Literary Arts hosted  Unchaste Readers Series on January 17. The series creates a space for women, gender non-binary, and queer folks to share their stories. This particular reading was centered on the topic of teen motherhood and featured writers Katie Kaput, Jessica Standifird, Nina Packebush, and Ariel Gore, who shared poetry and prose that gave the audience insight in to the thoughts and experiences of teen mothers. Host Jenny Forrester introduced each reader with personal anecdotes and reverent descriptions of their work, which created an atmosphere of comradery that lasted throughout the entire event. 

Katie Kaput opened the reading with a piece that focused on family, identity, and politics. Featuring tender lines like “ever since I met you I want to sleep outside,” “I’m interested in being a shoreline,” and “you came home and put the beach in my hands,” Kaput’s poem was packed with imagery from the natural world that linked the concepts of love and family with an incredible sense of opening and expansion. At the same time, lines like “remember I went to fireman’s school and made them rename it to be more inclusive” were a reminder of the importance of expanding one’s political beliefs. 

Jessica Standifird’s poem centered on the ways in which the birth of her child changed her life for the better, with lines like “statistically, I should have been a junkie.” Standifird told the audience that she would be reading a draft of a finalized poem that was erased from her computer, saying “it’s okay, because being a teen mom is kind of like being unedited.” Standifird’s piece was at once raw, complicated, and brimming with love, unedited or not. 

Nina Packebush read from her 2017 young adult novel, Girls Like Me, telling the story of Banjo, a queer, pregnant sixteen-year-old, who in the read excerpt, is found in a Woman’s clinic with her mother.

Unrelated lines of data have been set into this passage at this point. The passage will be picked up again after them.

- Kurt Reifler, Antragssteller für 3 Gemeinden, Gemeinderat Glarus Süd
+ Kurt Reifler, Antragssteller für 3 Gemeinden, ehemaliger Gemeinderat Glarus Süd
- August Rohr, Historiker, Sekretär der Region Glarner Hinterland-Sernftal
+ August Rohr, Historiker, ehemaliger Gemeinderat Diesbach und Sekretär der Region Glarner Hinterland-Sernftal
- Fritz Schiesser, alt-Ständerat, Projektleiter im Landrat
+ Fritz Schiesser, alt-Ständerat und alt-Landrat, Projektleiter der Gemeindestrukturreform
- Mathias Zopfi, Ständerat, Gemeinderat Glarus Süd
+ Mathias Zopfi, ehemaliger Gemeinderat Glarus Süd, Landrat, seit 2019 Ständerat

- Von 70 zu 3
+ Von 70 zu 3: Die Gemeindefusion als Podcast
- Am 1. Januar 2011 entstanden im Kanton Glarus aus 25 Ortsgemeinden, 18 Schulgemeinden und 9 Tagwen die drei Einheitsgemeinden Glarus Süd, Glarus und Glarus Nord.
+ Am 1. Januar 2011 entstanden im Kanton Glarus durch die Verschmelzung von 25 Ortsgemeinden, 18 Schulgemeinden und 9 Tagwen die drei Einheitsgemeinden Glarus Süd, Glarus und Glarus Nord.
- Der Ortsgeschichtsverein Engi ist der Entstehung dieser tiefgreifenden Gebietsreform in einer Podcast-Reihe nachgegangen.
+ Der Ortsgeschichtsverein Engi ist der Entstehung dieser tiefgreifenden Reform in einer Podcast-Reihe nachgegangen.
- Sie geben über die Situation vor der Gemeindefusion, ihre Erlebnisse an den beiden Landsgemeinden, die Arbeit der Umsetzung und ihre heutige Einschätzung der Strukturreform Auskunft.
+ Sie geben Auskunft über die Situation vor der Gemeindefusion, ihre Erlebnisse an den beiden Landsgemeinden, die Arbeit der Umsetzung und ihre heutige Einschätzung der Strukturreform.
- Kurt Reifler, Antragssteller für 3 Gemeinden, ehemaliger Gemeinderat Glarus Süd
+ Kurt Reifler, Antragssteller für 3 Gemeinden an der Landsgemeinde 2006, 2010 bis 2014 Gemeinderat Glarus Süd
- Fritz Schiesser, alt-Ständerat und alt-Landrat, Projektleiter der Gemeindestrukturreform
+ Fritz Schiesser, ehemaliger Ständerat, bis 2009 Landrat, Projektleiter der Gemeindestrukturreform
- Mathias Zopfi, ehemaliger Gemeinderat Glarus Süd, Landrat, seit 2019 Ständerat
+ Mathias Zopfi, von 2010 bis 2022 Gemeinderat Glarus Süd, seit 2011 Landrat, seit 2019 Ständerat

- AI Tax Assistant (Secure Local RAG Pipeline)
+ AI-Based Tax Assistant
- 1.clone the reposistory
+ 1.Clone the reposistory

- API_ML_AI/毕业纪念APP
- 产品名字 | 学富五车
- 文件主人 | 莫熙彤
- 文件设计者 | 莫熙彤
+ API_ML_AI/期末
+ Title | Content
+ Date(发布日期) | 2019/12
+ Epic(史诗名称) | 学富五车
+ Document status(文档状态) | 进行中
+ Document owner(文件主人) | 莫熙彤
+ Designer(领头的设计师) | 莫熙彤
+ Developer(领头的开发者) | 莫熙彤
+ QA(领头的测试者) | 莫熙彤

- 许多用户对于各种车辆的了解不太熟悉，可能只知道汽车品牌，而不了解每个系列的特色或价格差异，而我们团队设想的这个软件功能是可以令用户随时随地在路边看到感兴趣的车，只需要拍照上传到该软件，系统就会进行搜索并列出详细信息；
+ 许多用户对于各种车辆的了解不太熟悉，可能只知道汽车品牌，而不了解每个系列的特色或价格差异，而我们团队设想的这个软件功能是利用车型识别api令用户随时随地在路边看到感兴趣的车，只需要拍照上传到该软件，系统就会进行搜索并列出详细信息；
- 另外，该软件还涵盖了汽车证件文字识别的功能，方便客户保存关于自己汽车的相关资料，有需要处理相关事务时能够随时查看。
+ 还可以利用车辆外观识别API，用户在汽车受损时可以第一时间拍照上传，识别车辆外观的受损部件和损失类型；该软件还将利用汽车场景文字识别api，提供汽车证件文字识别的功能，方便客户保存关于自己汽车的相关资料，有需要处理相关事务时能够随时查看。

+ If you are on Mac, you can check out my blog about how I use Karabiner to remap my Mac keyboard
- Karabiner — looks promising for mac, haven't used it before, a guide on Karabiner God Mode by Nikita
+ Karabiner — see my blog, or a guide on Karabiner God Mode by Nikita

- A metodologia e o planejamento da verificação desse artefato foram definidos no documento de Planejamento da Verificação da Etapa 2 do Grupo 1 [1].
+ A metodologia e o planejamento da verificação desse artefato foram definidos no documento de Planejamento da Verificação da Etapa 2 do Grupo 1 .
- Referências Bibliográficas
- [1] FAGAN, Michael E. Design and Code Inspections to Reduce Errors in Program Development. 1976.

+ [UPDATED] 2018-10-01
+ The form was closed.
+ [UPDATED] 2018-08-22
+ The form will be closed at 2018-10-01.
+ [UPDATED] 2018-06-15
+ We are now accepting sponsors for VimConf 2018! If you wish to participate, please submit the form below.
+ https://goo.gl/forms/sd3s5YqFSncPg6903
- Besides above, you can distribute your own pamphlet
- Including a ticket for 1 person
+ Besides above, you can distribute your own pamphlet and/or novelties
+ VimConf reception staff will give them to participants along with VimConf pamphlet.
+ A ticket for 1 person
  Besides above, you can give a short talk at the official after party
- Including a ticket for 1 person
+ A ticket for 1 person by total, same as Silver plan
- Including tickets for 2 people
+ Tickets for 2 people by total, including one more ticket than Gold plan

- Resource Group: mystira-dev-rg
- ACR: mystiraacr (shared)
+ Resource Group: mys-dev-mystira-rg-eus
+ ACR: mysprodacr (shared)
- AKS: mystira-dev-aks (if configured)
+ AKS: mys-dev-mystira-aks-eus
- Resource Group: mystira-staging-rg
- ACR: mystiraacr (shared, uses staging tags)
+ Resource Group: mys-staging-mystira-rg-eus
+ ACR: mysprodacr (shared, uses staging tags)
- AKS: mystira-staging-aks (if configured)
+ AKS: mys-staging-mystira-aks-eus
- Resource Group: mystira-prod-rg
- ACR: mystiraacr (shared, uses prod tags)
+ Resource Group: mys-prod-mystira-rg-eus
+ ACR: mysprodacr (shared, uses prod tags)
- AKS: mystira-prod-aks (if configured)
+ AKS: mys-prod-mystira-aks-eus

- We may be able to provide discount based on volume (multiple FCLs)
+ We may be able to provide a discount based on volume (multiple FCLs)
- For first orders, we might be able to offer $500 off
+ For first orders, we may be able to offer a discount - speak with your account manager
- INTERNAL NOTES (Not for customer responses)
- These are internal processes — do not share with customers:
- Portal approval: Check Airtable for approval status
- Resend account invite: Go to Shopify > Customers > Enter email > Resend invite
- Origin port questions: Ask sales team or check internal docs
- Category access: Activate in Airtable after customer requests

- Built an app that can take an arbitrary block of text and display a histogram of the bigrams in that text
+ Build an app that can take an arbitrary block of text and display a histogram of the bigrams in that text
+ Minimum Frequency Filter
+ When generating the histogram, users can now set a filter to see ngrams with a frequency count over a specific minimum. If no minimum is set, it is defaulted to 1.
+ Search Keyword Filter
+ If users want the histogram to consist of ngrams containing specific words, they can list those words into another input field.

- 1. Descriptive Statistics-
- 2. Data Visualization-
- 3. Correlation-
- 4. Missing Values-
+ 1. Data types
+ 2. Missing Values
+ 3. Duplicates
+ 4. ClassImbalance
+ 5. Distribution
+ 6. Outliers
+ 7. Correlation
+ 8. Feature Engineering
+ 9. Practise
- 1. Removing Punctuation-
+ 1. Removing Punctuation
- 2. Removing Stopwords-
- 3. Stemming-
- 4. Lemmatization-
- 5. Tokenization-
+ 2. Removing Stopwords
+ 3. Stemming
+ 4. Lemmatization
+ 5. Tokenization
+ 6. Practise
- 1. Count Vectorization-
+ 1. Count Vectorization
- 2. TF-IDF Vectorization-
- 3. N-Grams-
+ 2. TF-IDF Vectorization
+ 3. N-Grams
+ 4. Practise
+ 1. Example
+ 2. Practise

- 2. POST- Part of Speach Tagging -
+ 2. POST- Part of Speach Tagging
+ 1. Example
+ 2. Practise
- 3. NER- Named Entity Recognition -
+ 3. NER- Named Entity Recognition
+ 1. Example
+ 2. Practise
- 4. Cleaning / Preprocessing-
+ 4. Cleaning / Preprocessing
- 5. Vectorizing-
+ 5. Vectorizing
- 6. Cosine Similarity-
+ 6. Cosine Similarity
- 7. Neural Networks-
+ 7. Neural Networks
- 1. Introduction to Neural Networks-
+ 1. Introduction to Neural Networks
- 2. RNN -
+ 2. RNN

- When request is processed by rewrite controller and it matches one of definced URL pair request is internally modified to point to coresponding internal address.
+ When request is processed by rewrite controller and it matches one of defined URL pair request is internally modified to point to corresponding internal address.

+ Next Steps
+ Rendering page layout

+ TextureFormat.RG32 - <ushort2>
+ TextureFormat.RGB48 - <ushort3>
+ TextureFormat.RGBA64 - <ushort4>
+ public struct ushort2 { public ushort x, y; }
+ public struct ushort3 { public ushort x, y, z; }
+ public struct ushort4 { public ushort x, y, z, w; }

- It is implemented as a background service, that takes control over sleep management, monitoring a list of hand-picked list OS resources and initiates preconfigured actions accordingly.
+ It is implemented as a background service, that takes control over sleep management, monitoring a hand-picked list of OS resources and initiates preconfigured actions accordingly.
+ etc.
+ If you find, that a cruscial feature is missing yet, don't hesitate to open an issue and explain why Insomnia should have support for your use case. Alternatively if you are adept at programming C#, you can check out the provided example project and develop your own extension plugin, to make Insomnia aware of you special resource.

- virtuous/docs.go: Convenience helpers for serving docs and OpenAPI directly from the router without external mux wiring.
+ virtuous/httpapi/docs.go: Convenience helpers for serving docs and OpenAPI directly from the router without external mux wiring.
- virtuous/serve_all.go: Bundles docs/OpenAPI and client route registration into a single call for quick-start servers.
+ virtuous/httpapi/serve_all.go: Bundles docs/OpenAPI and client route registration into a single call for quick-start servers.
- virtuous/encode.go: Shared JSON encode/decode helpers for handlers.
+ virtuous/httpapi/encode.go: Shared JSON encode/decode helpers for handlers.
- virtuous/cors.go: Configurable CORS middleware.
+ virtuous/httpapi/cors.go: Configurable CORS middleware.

With poignant and surreal descriptions that stretch from the judgmental gazes and smiles of others to the uncomfortable pastel colors of the walls, the pressures of what Packebush describes as a “heteronormative, middle class, shiny white world” that are felt by Banjo, were creatively brought to our attention. Packebush provoked laughs with jokes about “have you seen Juno people,” and soft nods in response to honest dialogue and a relatable narrative voice.

Ariel Gore concluded the event with a reading from her novel, We Were Witches, which places a young, queer mother named Ariel in a college setting, persevering through the barriers of debt, the shaming words of people who just don’t seem to get it, the expectations of professors, and the challenges of motherhood. In Gore’s reading, the strength of a women’s lit professor’s words, “You are Magnificent,” was felt, alongside the touching image she provides of “the texture of a child’s hunger.” Mothers, students, teachers, and children alike could have identified with the anxieties, desires, excitements, and realities of the autobiographical character Gore shared with us this evening.

Jenny Forester returned to the microphone to end the evening with the words, “thank you for being, for writing about your being.” This Unchaste Readers event was certainly a celebration of being; an opportunity to listen, connect, and reflect on the necessary prose of four mothers and writers. The series will continue on February 21, at 7:00 pm, at Literary Arts. We hope you will consider coming to hear the voices of writers who inspire a “de-centering of the CIS Man narrative,” the undertaking of Unchaste Readers.